What needs to be done — Show every line from the entries that follow which holds the word "rgba".

Source records —
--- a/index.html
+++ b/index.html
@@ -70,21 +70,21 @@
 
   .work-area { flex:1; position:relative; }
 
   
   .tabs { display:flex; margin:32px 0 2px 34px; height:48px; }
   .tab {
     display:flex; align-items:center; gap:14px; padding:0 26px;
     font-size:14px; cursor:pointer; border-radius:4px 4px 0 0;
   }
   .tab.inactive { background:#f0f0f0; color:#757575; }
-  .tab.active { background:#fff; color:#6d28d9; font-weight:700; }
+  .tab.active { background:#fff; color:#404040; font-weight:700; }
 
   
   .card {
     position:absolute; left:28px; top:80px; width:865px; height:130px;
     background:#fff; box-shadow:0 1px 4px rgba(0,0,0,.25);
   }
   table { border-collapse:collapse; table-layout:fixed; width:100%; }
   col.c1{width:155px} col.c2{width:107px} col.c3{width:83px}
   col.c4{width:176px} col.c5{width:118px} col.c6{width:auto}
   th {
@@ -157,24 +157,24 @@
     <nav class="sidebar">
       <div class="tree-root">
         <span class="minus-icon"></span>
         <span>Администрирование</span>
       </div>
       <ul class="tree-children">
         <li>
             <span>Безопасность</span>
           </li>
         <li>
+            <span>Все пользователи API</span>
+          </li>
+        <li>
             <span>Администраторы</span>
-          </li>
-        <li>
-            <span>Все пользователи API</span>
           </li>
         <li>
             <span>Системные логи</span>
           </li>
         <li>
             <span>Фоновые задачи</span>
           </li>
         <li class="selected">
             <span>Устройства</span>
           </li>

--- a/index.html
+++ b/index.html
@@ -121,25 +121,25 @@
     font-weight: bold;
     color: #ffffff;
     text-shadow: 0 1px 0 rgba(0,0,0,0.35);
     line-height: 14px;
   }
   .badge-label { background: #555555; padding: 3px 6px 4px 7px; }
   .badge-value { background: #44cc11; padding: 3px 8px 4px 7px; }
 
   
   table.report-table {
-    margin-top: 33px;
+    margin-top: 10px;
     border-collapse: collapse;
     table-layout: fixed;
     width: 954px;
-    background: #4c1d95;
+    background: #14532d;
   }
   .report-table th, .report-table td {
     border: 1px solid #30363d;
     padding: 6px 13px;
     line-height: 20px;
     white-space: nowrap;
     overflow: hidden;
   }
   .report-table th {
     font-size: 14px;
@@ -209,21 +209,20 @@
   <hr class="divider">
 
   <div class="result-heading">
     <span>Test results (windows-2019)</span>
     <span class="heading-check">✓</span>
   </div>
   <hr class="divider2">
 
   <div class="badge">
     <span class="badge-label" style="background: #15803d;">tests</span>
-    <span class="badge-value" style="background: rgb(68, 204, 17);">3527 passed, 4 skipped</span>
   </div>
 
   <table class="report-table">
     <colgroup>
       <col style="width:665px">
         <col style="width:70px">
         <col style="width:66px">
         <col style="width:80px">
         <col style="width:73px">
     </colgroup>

Output for this task —
     background:#fff; box-shadow:0 1px 4px rgba(0,0,0,.25);
     text-shadow: 0 1px 0 rgba(0,0,0,0.35);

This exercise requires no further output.